Hello Reader, In the last edition, I shared a five-part framework to wrap your statistics in a story. Today, we'll tackle a harder problem: What do you do when your statistic is...just...boring? Not every number is a showstopper. Sometimes you're stuck with "Our average customer saves 2 hours per week." Two hours per week is...fine? Not exactly the stuff of viral LinkedIn posts. I believe every number has a story trapped inside it. You just need the right technique. Some statistics arrive at your desk DOA (dead on arrival). "2 hours per week saved" "15% improvement in efficiency" "Our customers report being satisfied" These numbers aren't wrong; they're just flat. They lie there on the page, doing nothing. I'm going to show you 4 techniques that professional writers use to resurrect statistics that seemed destined for the corporate jargon graveyard. TECHNIQUE 1: ZOOM OUT (COMPOUND THE TIME)Take your small number and make it big by expanding the time horizon. Instead of: "Your tool saves the average user 2 hours per week." In isolation, 2 hours sounds like...a long lunch break? A Netflix binge? Nothing that would make a CFO pick up the phone. You can say: "Save 2 hours weekly—that's 104 hours annually. Nearly 3 full work weeks your team gets back" Now you're not selling 2 hours. You're selling half a month back. Another Example: The Meeting MathLet's say your meeting scheduling tool saves 15 minutes per meeting. 📌 Boring version: "Save 15 minutes per meeting." 📌 Zoomed out version: "Your managers average 62 meetings monthly.
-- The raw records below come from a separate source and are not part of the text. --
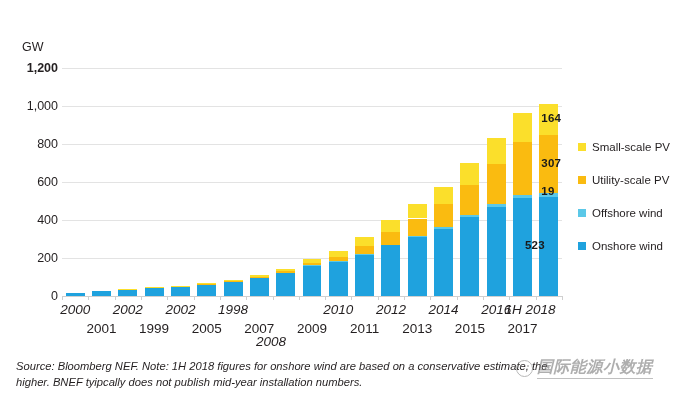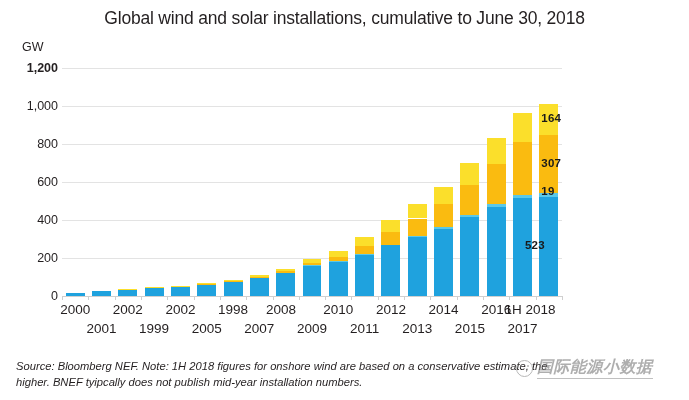--- a/index.html
+++ b/index.html
@@ -134,21 +134,21 @@
     background: #cfcfcf;
   }
   .xlabel {
     position: absolute;
     font-size: 13.5px;
     color: #231f20;
     text-align: center;
     white-space: nowrap;
     transform: translateX(-50%);
   }
-  .xlabel.row0 { top: 6px; }
+  .xlabel.row0 { top: 6px; font-style: italic; }
   .xlabel.row1 { top: 25px; }
 
   
   #legend {
     position: absolute;
     left: 578px;
     top: 130px;
     width: 111px;
   }
   .legend-item {
@@ -221,21 +221,20 @@
     letter-spacing: 0.5px;
     border-bottom: 1px solid #9a9a9a;
     white-space: nowrap;
   }
 </style>
 </head>
 <body>
 
 <div id="page">
 
-  <div id="chart-title">Global wind and solar installations, cumulative to June 30, 2018</div>
 
   <div id="axis-unit">GW</div>
 
   <div id="ylabels">
       <div class="ytick" style="top: 228px;">0</div>
       <div class="ytick" style="top: 190px;">200</div>
       <div class="ytick" style="top: 152px;">400</div>
       <div class="ytick" style="top: 114px;">600</div>
       <div class="ytick" style="top: 76px;">800</div>
       <div class="ytick" style="top: 38px;">1,000</div>
@@ -420,21 +419,21 @@
       <div class="xlabel row1" style="left: 92.1053px;">1999</div>
       <div class="xtickmark" style="left: 105.263px;"></div>
       <div class="xlabel row0" style="left: 118.421px;">2002</div>
       <div class="xtickmark" style="left: 131.579px;"></div>
       <div class="xlabel row1" style="left: 144.737px;">2005</div>
       <div class="xtickmark" style="left: 157.895px;"></div>
       <div class="xlabel row0" style="left: 171.053px;">1998</div>
       <div class="xtickmark" style="left: 184.211px;"></div>
       <div class="xlabel row1" style="left: 197.368px;">2007</div>
       <div class="xtickmark" style="left: 210.526px;"></div>
-      <div class="xlabel row0" style="left: 219px;">2008</div>
+      <div class="xlabel row0" style="left: 209px; margin-top: 32px;">2008</div>
       <div class="xtickmark" style="left: 236.842px;"></div>
       <div class="xlabel row1" style="left: 250px;">2009</div>
       <div class="xtickmark" style="left: 263.158px;"></div>
       <div class="xlabel row0" style="left: 276.316px;">2010</div>
       <div class="xtickmark" style="left: 289.474px;"></div>
       <div class="xlabel row1" style="left: 302.632px;">2011</div>
       <div class="xtickmark" style="left: 315.789px;"></div>
       <div class="xlabel row0" style="left: 328.947px;">2012</div>
       <div class="xtickmark" style="left: 342.105px;"></div>
       <div class="xlabel row1" style="left: 355.263px;">2013</div>
@@ -444,20 +443,38 @@
       <div class="xlabel row1" style="left: 407.895px;">2015</div>
       <div class="xtickmark" style="left: 421.053px;"></div>
       <div class="xlabel row0" style="left: 434.211px;">2016</div>
       <div class="xtickmark" style="left: 447.368px;"></div>
       <div class="xlabel row1" style="left: 460.526px;">2017</div>
       <div class="xtickmark" style="left: 473.684px;"></div>
       <div class="xlabel row0" style="left: 468px;">1H 2018</div>
       <div class="xtickmark" style="left: 500px;"></div>
     </div>
 
+  <div id="legend">
+      <div class="legend-item">
+        <span class="legend-swatch" style="background: rgb(251, 223, 43);"></span>
+        <span class="legend-label">Small-scale PV</span>
+      </div>
+      <div class="legend-item">
+        <span class="legend-swatch" style="background: rgb(250, 187, 16);"></span>
+        <span class="legend-label">Utility-scale PV</span>
+      </div>
+      <div class="legend-item">
+        <span class="legend-swatch" style="background: rgb(91, 200, 232);"></span>
+        <span class="legend-label">Offshore wind</span>
+      </div>
+      <div class="legend-item">
+        <span class="legend-swatch" style="background: rgb(31, 162, 222);"></span>
+        <span class="legend-label">Onshore wind</span>
+      </div>
+    </div>
 
   <div id="footer">
     <div>Source: Bloomberg NEF. Note: 1H 2018 figures for onshore wind are based on a conservative estimate, the</div>
     <div>higher. BNEF tyipcally does not publish mid-year installation numbers.</div>
   </div>
 
   <div id="watermark">
     <span id="watermark-logo"></span>
     <span id="watermark-text">国际能源小数据</span>
   </div>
At 15 minutes saved per meeting, that's 186 hours annually—23 full workdays currently lost to scheduling logistics." The Formula:
Small number → Multiply by frequency → Multiply by time horizon → Convert to tangible units (days, weeks, dollars) → Show the collective cost
TECHNIQUE 2: ZOOM IN (SHOW THE MICRO-MOMENT)Sometimes the opposite approach works better. Instead of expanding outward, you collapse inward to show what that statistic means in a single, specific moment. Instead of: "Your tool saves 2 hours per week." You can say: "2 hours saved weekly means leaving at 5pm on Fridays. Actually eating dinner with your family while it's hot. No more 'urgent' weekend data pulls." Now you're not saving time. You're saving their relationship with their family.